Justine Henin hat ihren Erfolg vom Vorjahr wiederholt: Im Finale bezwang sie ihre Landsfrau Kim Clijsters trotz eines Satzverlustes

Berlin. Als um kurz vor halb vier auf dem Center Court noch einmal die Linienrichter abgelöst wurden, sah es nicht so aus, als stehe der neuen Abordnung eine besonders lange Schicht bevor. Zwei Spiele fehlten Justine Henin-Hardenne zu diesem Zeitpunkt noch, um die German Open zu gewinnen. 4:1 führte die Belgierin im zweiten Satz gegen ihre Landsfrau Kim Clijsters, den ersten hatte sie 6:4 gewonnen. Eine Viertelstunde später stand es 1:1 nach Sätzen.
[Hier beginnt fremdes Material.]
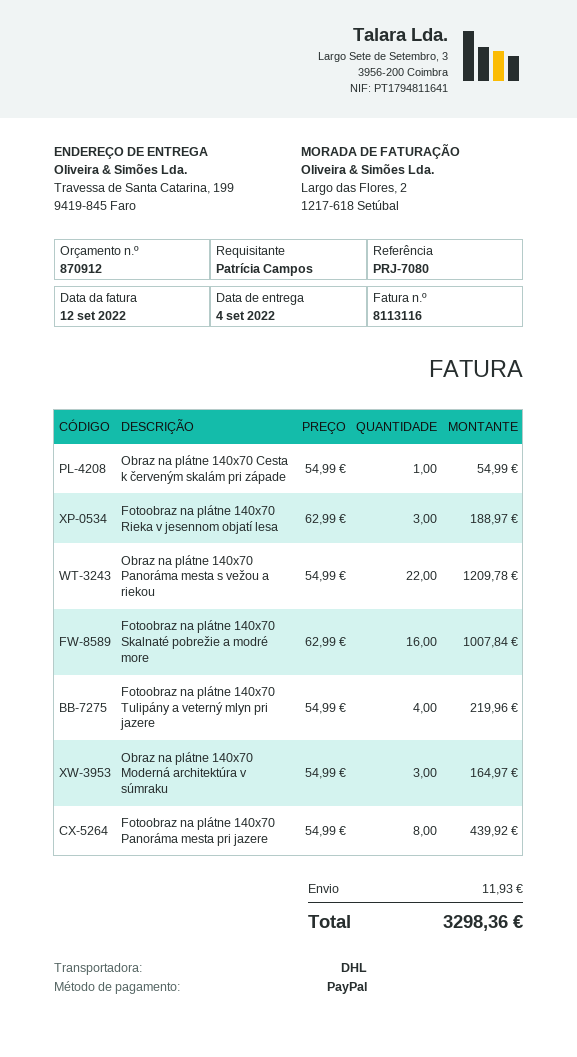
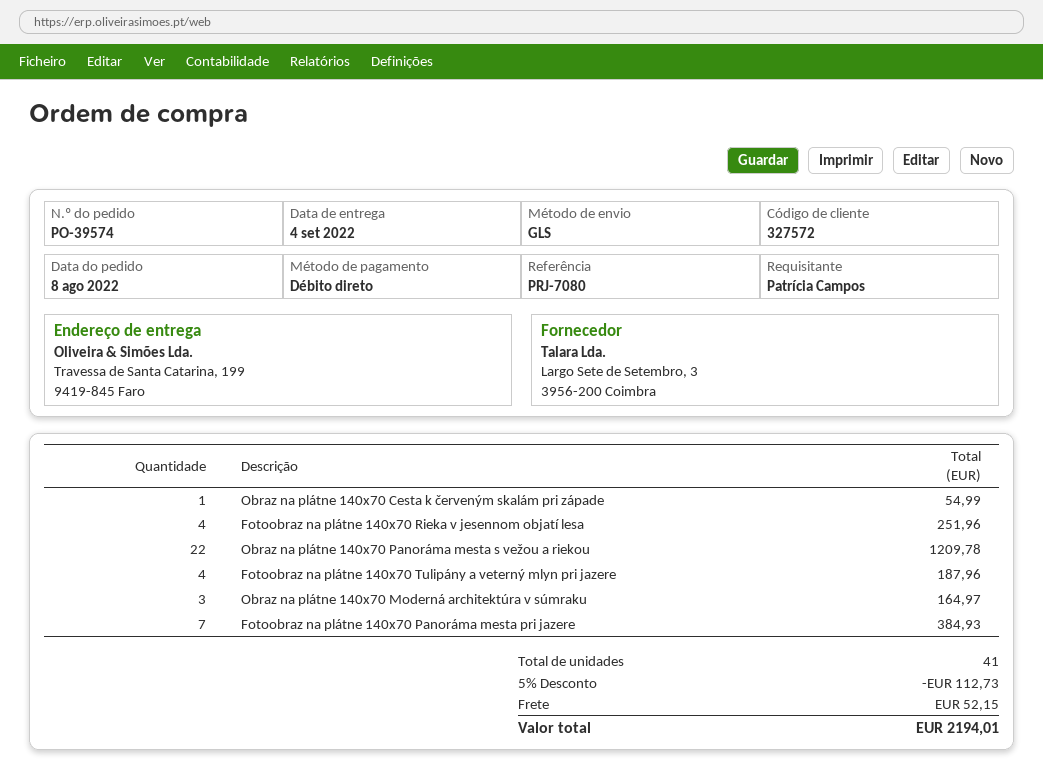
payment method: PayPal -> direct debit
shipping method: DHL -> GLS
Fotoobraz na plátne 140x70 Rieka v jesennom objatí lesa: 3 for 188.97 -> 4 for 251.96
Fotoobraz na plátne 140x70 Skalnaté pobrežie a modré more: 16 for 1007.84 -> none
Fotoobraz na plátne 140x70 Tulipány a veterný mlyn pri jazere: 4 for 219.96 -> 4 for 187.96
Fotoobraz na plátne 140x70 Panoráma mesta pri jazere: 8 for 439.92 -> 7 for 384.93
discount: none -> 5% = 112.73
shipping: 11.93 -> 52.15
total: 3298.36 -> 2194.01

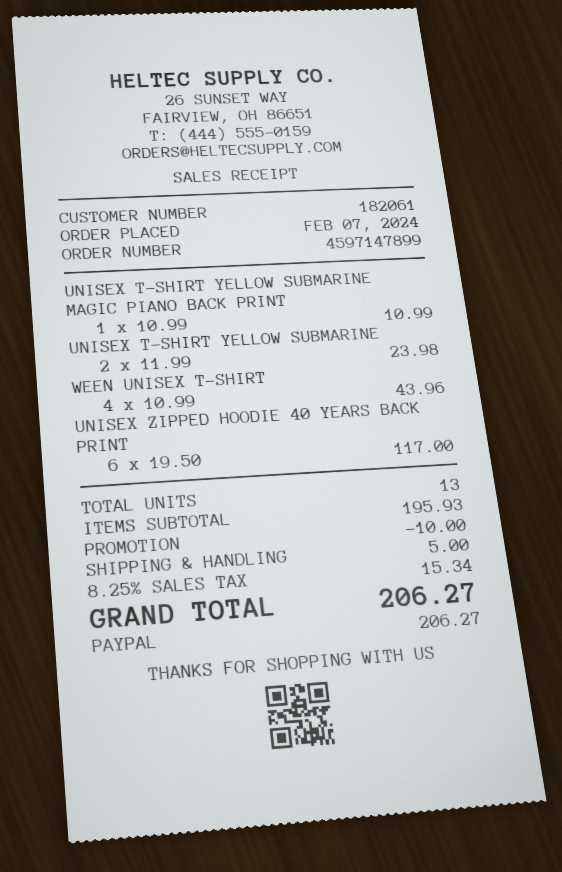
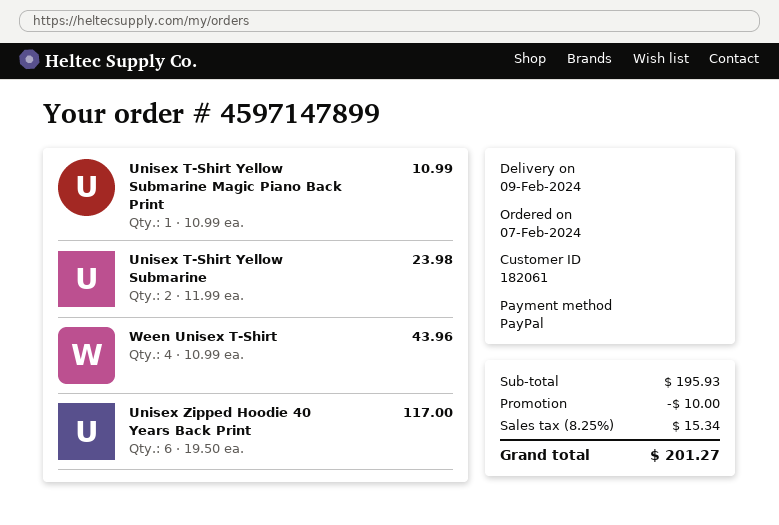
shipping: 5.00 -> none
total: 206.27 -> 201.27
Erst sah die 20 Jahre alte Henin wie die sichere Siegerin aus, dann wie die sichere Verliererin – und am Ende gewann sie doch noch. Nach zweieinviertel Stunden verwandelte sie ihren zweiten Matchball zum 6:4, 4:6, 7:5.

„Ich liebe es, in Berlin zu spielen“, sagte Henin nach dem neunten Turniersieg ihrer Karriere. Die German Open sind das einzige Turnier, das die Belgierin zweimal gewonnen hat, und Henin ist die erste Spielerin seit Steffi Graf vor neun Jahren, der es gelungen ist, den Titel in Berlin zu verteidigen.

Das Finale um die 96. Internationalen deutschen Tennis-Meisterschaften wird den 5500 Zuschauern auf der nicht ausverkauften Anlage vor allem wegen seines dramatischen Verlaufs in Erinnerung bleiben. „Das war eines der seltsamsten Matches, das ich je gespielt habe“, sagte Clijsters. 3:0 führte Henin im ersten Satz, danach verlor sie vier Spiele in Folge, bevor sie wieder vier Spiele hintereinander gewann, dadurch den ersten Satz für sich entschied und auch im zweiten Durchgang mit 1:0 und einem Break in Führung ging.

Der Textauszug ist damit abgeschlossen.